Difference listings

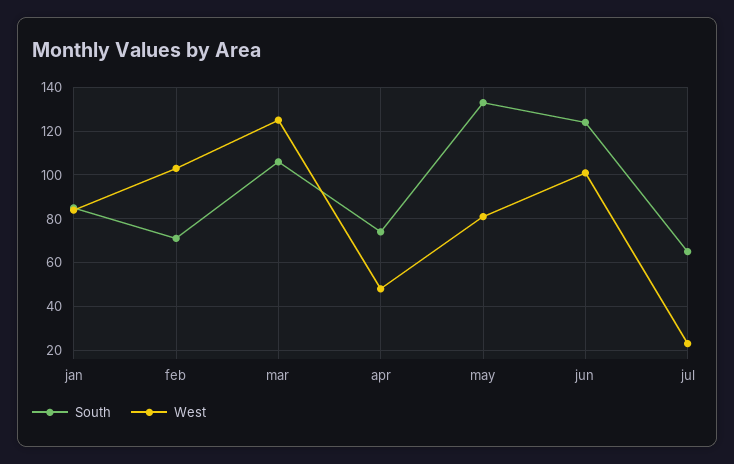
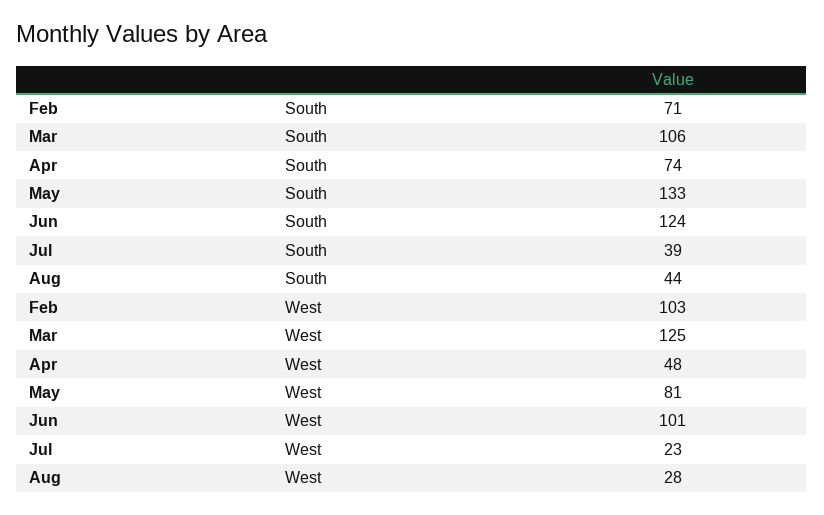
South, jan: 85 -> none
West, jan: 85 -> none
South, jul: 65 -> 39
South, Aug: none -> 44
West, Aug: none -> 28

* _WORK TO COMPLETE_: Although the records contain pictures, the output must hold only their exact wording.

* _ANSWER BOX_:
South, jan: 85 -> none
West, jan: 85 -> none
South, jul: 65 -> 39
South, Aug: none -> 44
West, Aug: none -> 28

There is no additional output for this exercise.